Structured diff data
== Segment start ==

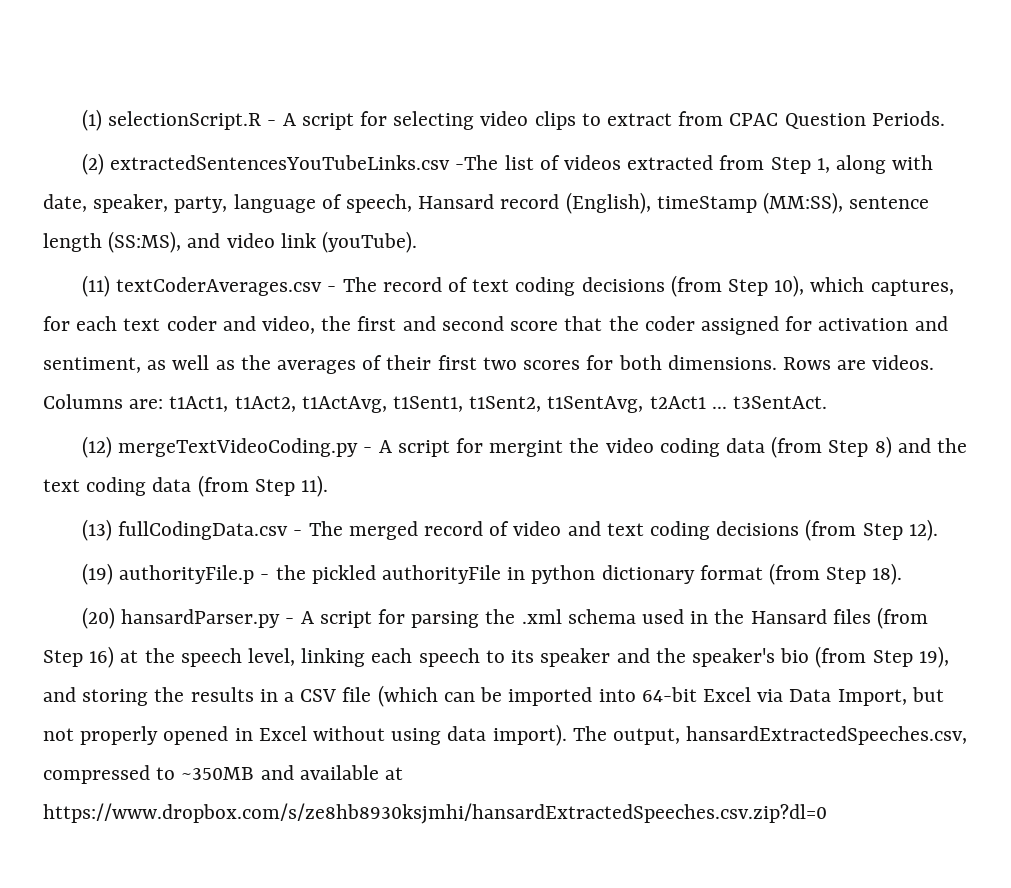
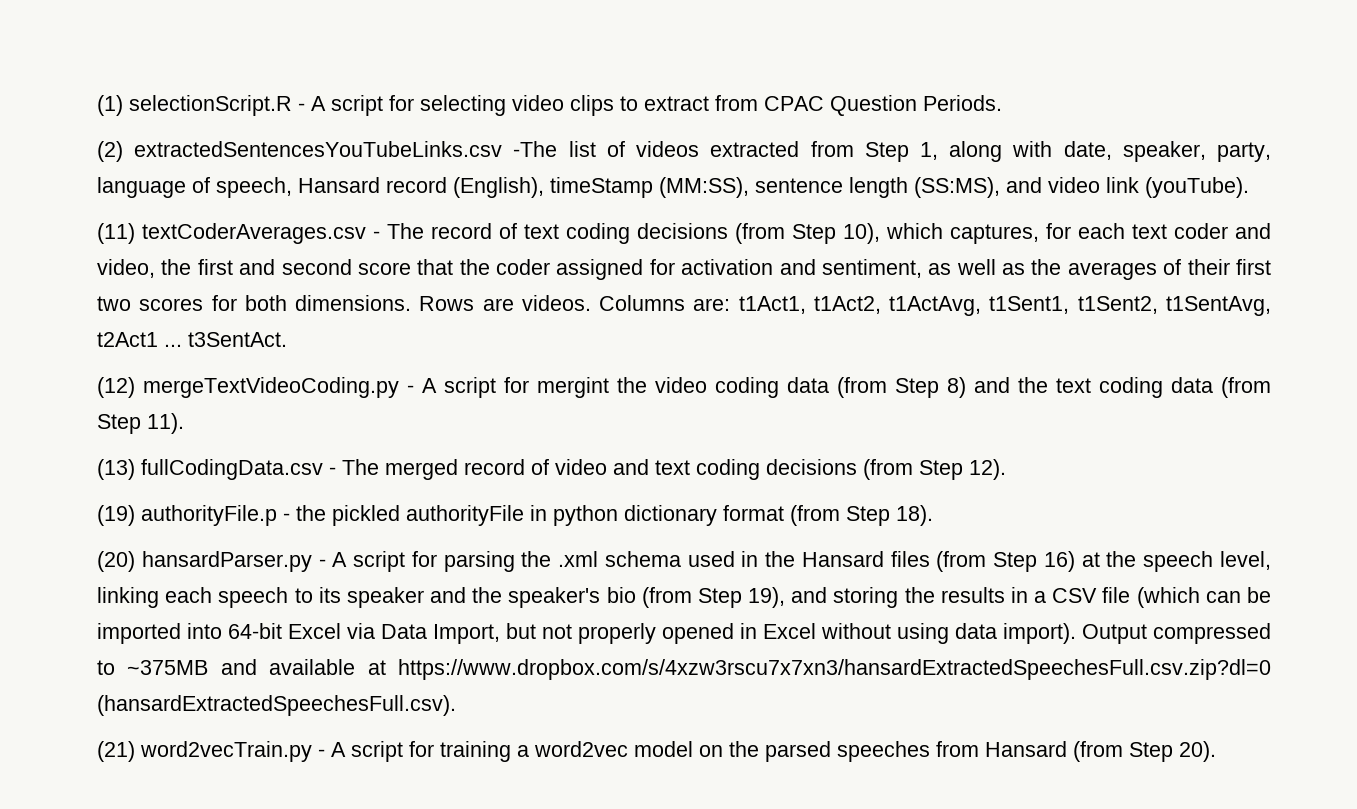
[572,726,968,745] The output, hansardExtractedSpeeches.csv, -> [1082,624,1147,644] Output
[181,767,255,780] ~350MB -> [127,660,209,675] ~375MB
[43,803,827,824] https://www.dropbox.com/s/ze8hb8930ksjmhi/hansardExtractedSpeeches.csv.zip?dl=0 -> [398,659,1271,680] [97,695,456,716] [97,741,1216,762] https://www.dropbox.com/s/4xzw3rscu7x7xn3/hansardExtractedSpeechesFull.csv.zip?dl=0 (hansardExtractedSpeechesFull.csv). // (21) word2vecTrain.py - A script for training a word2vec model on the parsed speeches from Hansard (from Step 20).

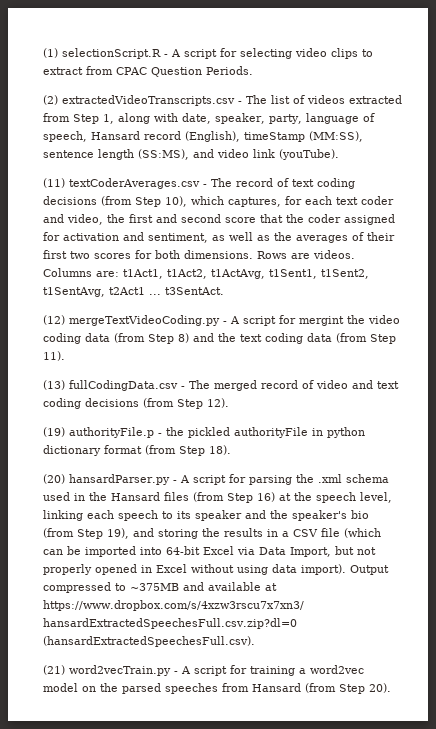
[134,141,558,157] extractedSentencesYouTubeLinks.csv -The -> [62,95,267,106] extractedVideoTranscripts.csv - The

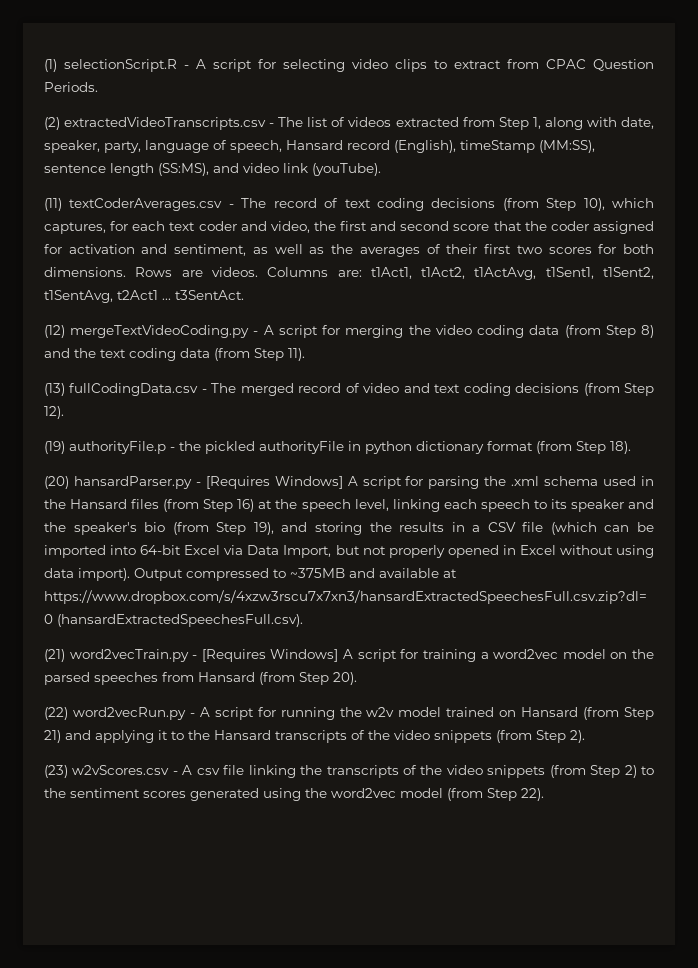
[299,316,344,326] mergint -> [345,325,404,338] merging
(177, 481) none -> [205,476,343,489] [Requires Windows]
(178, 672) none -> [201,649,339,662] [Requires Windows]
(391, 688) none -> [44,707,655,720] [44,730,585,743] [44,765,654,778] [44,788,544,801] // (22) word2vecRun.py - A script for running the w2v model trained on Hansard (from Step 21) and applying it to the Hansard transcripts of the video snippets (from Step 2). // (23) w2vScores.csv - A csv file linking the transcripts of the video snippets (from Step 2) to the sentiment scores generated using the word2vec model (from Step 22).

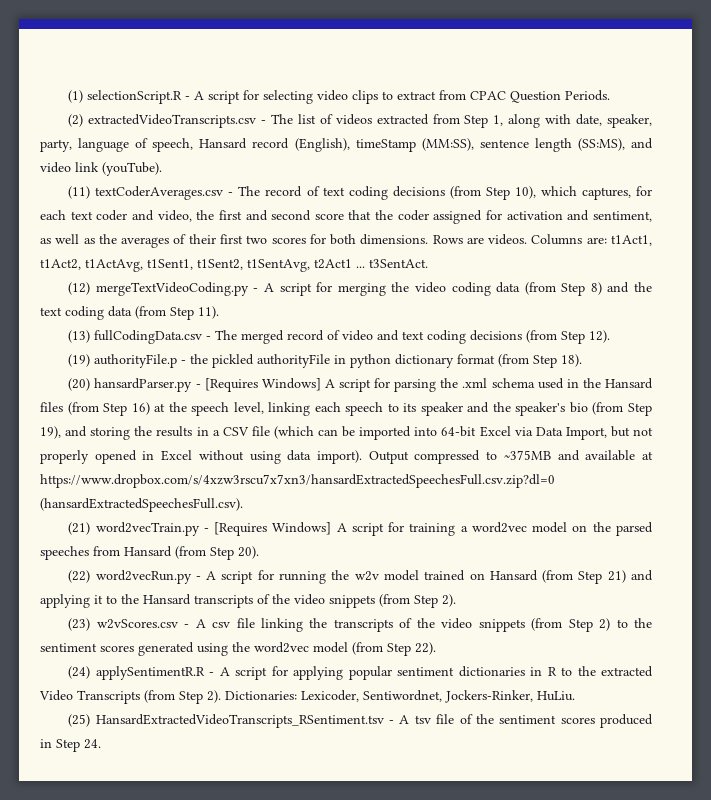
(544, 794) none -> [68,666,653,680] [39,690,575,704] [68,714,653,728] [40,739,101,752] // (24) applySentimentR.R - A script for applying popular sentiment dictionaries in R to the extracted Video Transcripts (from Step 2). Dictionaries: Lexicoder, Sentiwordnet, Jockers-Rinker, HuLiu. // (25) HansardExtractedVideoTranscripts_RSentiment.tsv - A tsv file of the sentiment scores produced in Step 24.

== Segment end ==

ACTIVITY >> What number of lines above include the string "Windows"? State it and nothing else.

RESPONSE TO THE TASK >> 2